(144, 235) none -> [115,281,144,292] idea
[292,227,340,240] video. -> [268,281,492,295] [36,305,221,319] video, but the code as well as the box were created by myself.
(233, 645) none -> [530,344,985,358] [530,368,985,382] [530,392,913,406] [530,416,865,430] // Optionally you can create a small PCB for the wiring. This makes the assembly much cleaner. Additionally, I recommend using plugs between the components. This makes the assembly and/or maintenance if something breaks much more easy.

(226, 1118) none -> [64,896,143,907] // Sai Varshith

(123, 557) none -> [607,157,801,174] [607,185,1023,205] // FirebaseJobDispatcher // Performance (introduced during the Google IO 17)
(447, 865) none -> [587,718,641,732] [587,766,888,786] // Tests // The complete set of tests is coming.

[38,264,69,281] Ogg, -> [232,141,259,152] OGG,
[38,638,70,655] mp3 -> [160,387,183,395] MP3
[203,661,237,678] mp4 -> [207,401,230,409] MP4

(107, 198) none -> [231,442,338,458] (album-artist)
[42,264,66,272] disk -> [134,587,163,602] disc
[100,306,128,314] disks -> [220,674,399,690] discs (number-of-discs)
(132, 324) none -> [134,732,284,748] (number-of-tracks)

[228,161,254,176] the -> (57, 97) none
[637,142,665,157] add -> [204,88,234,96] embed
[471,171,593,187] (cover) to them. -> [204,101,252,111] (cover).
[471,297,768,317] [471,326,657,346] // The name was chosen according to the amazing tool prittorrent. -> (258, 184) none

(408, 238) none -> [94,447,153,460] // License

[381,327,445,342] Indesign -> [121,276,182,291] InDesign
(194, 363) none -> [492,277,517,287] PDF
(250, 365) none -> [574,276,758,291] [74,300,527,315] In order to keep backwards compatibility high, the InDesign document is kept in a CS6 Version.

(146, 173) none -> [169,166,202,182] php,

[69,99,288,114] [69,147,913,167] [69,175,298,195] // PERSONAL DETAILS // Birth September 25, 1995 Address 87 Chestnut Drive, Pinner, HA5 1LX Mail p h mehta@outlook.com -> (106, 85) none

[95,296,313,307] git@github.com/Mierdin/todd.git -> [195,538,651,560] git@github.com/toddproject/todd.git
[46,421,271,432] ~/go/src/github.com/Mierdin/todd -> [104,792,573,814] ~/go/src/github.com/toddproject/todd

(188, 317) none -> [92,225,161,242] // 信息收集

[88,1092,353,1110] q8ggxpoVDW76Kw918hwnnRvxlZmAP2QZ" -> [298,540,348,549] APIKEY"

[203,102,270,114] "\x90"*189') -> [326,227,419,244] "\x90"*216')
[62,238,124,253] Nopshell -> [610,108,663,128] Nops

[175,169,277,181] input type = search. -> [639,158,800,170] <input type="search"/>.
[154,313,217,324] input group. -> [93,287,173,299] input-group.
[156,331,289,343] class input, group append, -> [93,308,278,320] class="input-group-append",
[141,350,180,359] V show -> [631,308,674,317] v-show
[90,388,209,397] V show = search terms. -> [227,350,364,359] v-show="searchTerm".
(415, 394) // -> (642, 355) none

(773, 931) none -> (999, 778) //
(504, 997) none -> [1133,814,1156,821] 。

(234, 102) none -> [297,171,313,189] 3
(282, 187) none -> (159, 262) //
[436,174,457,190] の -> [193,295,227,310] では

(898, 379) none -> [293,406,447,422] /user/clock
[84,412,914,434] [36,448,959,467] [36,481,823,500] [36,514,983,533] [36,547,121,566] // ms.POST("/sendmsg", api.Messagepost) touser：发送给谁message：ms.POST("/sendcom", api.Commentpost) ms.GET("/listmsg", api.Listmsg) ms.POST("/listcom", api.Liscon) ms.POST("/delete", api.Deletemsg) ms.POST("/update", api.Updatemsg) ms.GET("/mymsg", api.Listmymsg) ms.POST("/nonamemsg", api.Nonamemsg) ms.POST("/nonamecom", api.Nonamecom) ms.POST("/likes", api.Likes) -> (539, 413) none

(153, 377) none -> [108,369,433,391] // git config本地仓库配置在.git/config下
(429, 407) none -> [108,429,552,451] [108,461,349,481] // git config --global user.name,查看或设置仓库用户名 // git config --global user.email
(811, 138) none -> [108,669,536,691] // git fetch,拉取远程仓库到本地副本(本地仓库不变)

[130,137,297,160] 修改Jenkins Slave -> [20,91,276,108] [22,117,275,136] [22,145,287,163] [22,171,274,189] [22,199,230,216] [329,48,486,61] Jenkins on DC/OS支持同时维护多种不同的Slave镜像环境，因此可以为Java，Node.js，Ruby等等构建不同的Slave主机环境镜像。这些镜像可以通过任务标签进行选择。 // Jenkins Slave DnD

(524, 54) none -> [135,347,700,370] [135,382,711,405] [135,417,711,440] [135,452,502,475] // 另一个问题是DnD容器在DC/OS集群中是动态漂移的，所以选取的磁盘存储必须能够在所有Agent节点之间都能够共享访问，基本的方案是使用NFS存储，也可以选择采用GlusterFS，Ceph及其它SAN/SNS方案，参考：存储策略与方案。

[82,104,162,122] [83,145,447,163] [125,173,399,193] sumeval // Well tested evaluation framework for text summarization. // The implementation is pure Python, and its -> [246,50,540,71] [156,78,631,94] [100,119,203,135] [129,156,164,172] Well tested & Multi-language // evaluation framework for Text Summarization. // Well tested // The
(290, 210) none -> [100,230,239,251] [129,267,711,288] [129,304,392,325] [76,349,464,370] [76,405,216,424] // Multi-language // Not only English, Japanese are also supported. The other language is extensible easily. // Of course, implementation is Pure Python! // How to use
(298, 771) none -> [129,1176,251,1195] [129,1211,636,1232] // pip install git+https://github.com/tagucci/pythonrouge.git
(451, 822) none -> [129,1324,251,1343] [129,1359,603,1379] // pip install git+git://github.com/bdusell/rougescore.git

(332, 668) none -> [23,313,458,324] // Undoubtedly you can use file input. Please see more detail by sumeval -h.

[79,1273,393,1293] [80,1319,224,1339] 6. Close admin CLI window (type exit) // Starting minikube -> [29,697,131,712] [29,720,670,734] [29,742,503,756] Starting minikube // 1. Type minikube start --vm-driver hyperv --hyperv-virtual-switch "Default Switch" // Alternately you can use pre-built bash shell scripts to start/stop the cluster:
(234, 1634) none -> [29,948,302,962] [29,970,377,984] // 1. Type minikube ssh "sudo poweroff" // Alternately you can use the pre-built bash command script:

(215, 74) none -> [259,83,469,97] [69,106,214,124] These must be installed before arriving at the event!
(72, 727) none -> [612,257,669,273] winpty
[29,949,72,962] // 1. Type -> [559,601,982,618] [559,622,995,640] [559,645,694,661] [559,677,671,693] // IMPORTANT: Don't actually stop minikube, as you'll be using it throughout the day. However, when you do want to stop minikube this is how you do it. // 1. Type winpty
━━━━━━━━
*What to work on*: Only lines holding the word "winpty" are wanted here; copy each from the listing.

*Reply to the task*:
(72, 727) none -> [612,257,669,273] winpty
[29,949,72,962] // 1. Type -> [559,601,982,618] [559,622,995,640] [559,645,694,661] [559,677,671,693] // IMPORTANT: Don't actually stop minikube, as you'll be using it throughout the day. However, when you do want to stop minikube this is how you do it. // 1. Type winpty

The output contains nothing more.